1. Make Your LOI a Binding Contract
The key to making an LOI a binding contract is to include in it all of the material terms of the deal. As such, and contrary to popular belief, even if an LOI says that it is subject to the execution of a “mutually acceptable” contract (or some other such similar language), that will not necessarily render it an unenforceable “agreement to agree.” Indeed, this is a lesson that several parties learned the hard way in McCarthy v. Tobin. In that case, a one-page “Offer to Purchase” a parcel of real estate for more than $500,000 was held to be a binding contract even though it expressly stated that it was “[s]ubject to a Purchase and Sale Agreement Satisfactory to Buyer and Seller,” and no such agreement ever was executed.

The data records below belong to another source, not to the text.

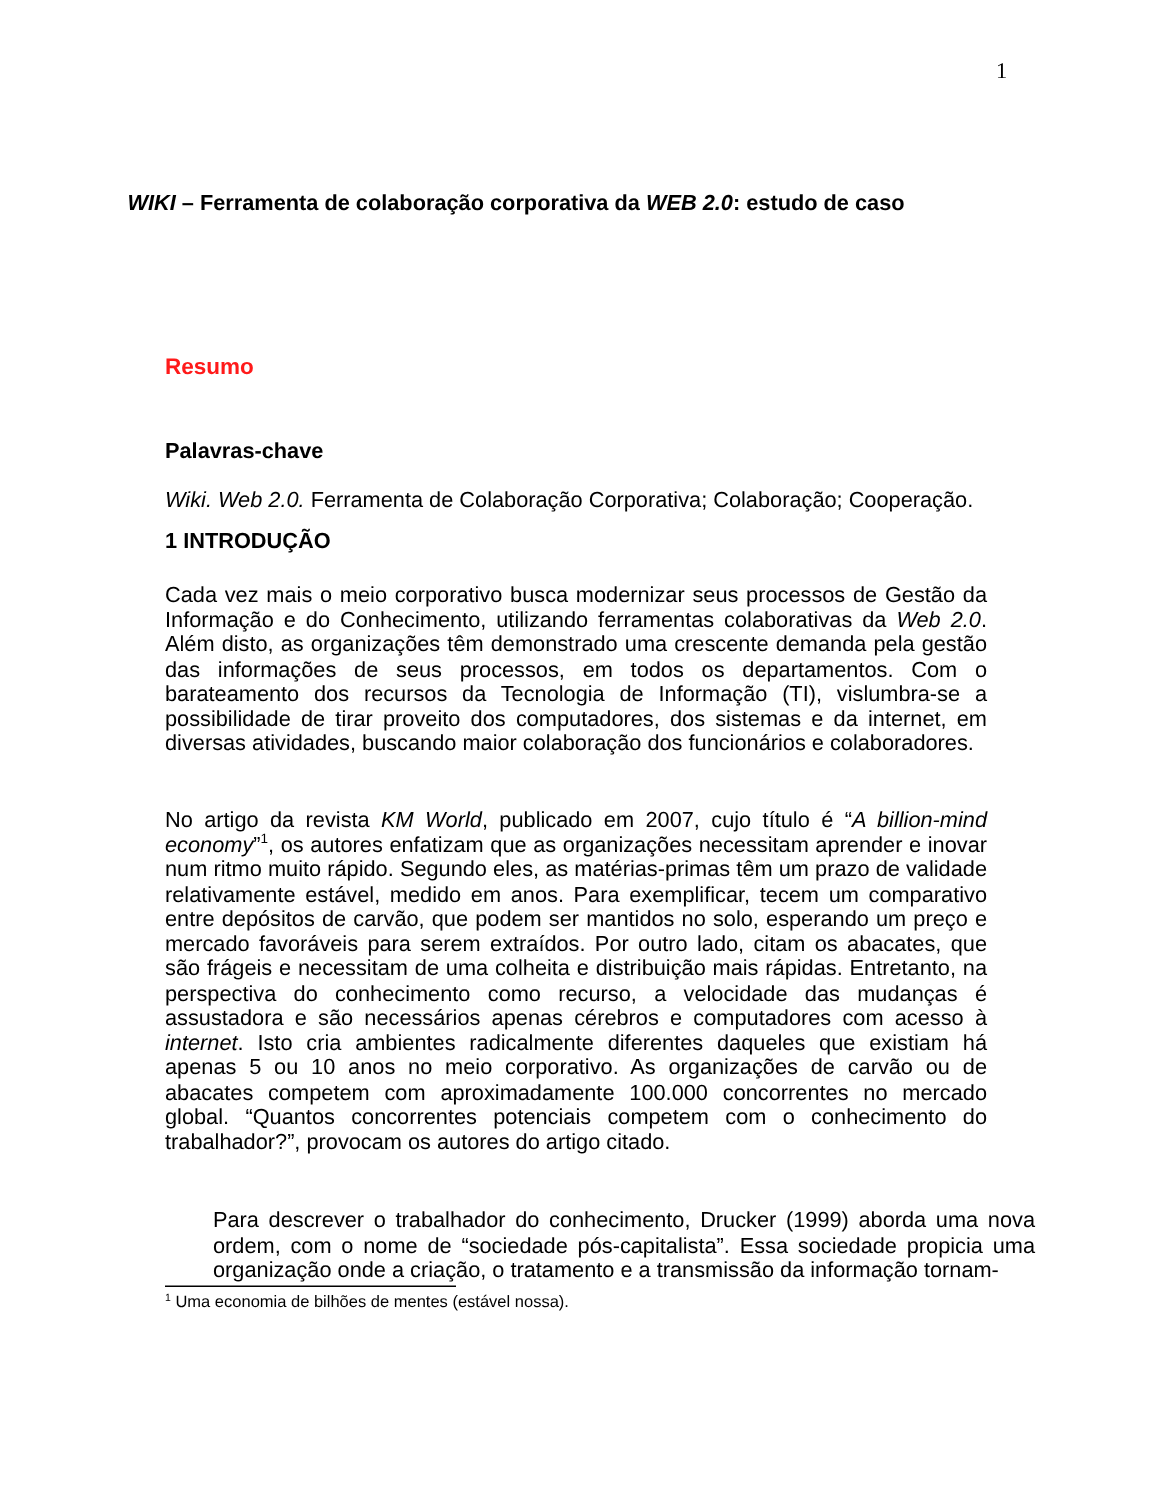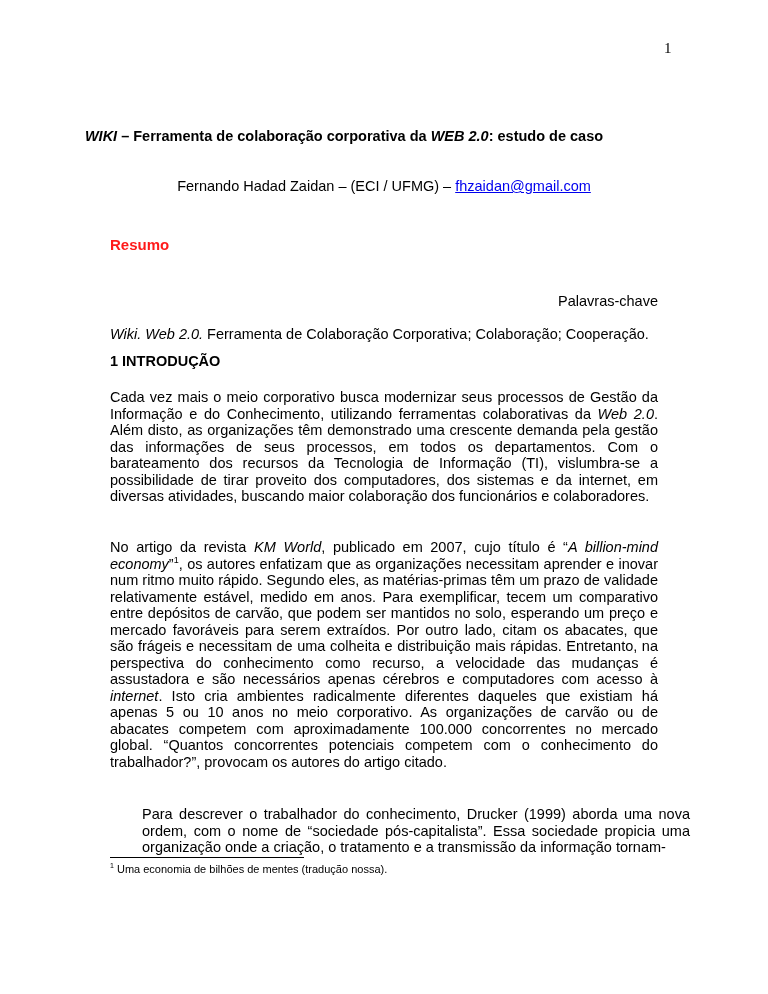--- a/index.html
+++ b/index.html
@@ -9,49 +9,48 @@
               font-size: 15px; }
   .title { position: absolute; top: 128px; left: 0; width: 688px; text-align: center;
            font-weight: bold; font-size: 14.5px; }
   .authors { position: absolute; top: 178px; left: 0; width: 768px; text-align: center;
              font-size: 14.5px; line-height: 16.5px; }
   .authors a { color: #0000ee; text-decoration: underline; }
   .resumo { position: absolute; top: 236px; left: 110px; font-weight: bold; font-size: 15px;
             color: #ff1a1a; }
   .col { position: absolute; left: 110px; width: 548px; font-size: 14.5px; line-height: 16.5px; }
   .just { text-align: justify; }
-  .kw-head { top: 293px; font-weight: normal; text-align: right; }
+  .kw-head { top: 293px; font-weight: bold; }
   .kw-body { top: 326px; }
   .intro { top: 353px; font-weight: bold; }
   .p1 { top: 389px; }
   .p2 { top: 539px; }
   .p3 { top: 806px; margin-left: 32px; }
   .fn-rule { position: absolute; top: 857px; left: 110px; width: 194px; border-top: 1px solid #000; }
   .footnote { position: absolute; top: 862px; left: 110px; font-size: 11px; }
   sup { font-size: 9px; line-height: 0; }
   .fn-sup { font-size: 7px; vertical-align: super; }
 </style>
 </head>
 <body>
 
 <div class="page-num">1</div>
 
 <div class="title"><i>WIKI</i><span> – Ferramenta de colaboração corporativa da </span><i>WEB 2.0</i><span>: estudo de caso</span></div>
 
 <div class="authors">
-  <div><span>Fernando Hadad Zaidan – (ECI / UFMG) – </span><a style="color: rgb(0, 0, 238);">fhzaidan@gmail.com</a></div>
 </div>
 
 <div class="resumo" style="color: rgb(255, 26, 26);">Resumo</div>
 
 <div class="col kw-head">Palavras-chave</div>
 <div class="col just kw-body"><i>Wiki. Web 2.0.</i><span> Ferramenta de Colaboração Corporativa; Colaboração; Cooperação.</span></div>
 
 <div class="col intro">1 INTRODUÇÃO</div>
 
 <div class="col just p1"><span>Cada vez mais o meio corporativo busca modernizar seus processos de Gestão da Informação e do Conhecimento, utilizando ferramentas colaborativas da </span><i>Web 2.0</i><span>. Além disto, as organizações têm demonstrado uma crescente demanda pela gestão das informações de seus processos, em todos os departamentos. Com o barateamento dos recursos da Tecnologia de Informação (TI), vislumbra-se a possibilidade de tirar proveito dos computadores, dos sistemas e da internet, em diversas atividades, buscando maior colaboração dos funcionários e colaboradores.</span></div>
 
 <div class="col just p2"><span>No artigo da revista </span><i>KM World</i><span>, publicado em 2007, cujo título é “</span><i>A billion-mind economy</i><span>”</span><sup>1</sup><span>, os autores enfatizam que as organizações necessitam aprender e inovar num ritmo muito rápido. Segundo eles, as matérias-primas têm um prazo de validade relativamente estável, medido em anos. Para exemplificar, tecem um comparativo entre depósitos de carvão, que podem ser mantidos no solo, esperando um preço e mercado favoráveis para serem extraídos. Por outro lado, citam os abacates, que são frágeis e necessitam de uma colheita e distribuição mais rápidas. Entretanto, na perspectiva do conhecimento como recurso, a velocidade das mudanças é assustadora e são necessários apenas cérebros e computadores com acesso à </span><i>internet</i><span>. Isto cria ambientes radicalmente diferentes daqueles que existiam há apenas 5 ou 10 anos no meio corporativo. As organizações de carvão ou de abacates competem com aproximadamente 100.000 concorrentes no mercado global. “Quantos concorrentes potenciais competem com o conhecimento do trabalhador?”, provocam os autores do artigo citado.</span></div>
 
 <div class="col just p3">Para descrever o trabalhador do conhecimento, Drucker (1999) aborda uma nova ordem, com o nome de “sociedade pós-capitalista”. Essa sociedade propicia uma organização onde a criação, o tratamento e a transmissão da informação tornam-</div>
 
 <div class="fn-rule"></div>
-<div class="footnote"><span class="fn-sup">1</span><span> Uma economia de bilhões de mentes (tradução nossa).</span></div>
+<div class="footnote"><span class="fn-sup">1</span><span> Uma economia de bilhões de mentes (estável nossa).</span></div>
 
 </body></html>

So, if a party feels that it could live with the deal as described in an LOI – even if all of the bells and whistles that might come with a full-blown contract are not included – in-house should consider including language to the effect of: “this Letter of Intent includes all of the materials terms of the parties’ agreement.” That way, even if the LOI also indicates that a more complete contract is contemplated, you will have a potent argument that the LOI is binding, even if that more complete contract never is executed. (But, be careful what you wish for. Successfully employing this strategy is a two-way street that will limit or eliminate your ability to back out of the deal.)
2. Incorporate a “Break-Up Fee” Clause
A “break-up fee” clause is a provision, stating that if the deal is not consummated, one party will pay the other a liquidated amount. Plainly, such a provision can deter a party from walking away from a deal, as well as provide a mechanism for recovering some or all of a party’s opportunity costs expended on a failed deal. While a break-up fee clause will only work in limited situations when a party has significant leverage, it is too important to forget. Finally, it is critical that if in-house counsel want to use a break-up fee clause, it must be drafted properly and with due care. If not, and as I have discussed in several other blog posts, such a provision could be deemed to be an unenforceable penalty clause.
While there is no foolproof way to ensure a deal happens and/or that resources are not wasted on a failed effort, considering and/or incorporating the above strategies may allow in-house counsel to hold the feet of a recalcitrant business partner to a contractual fire.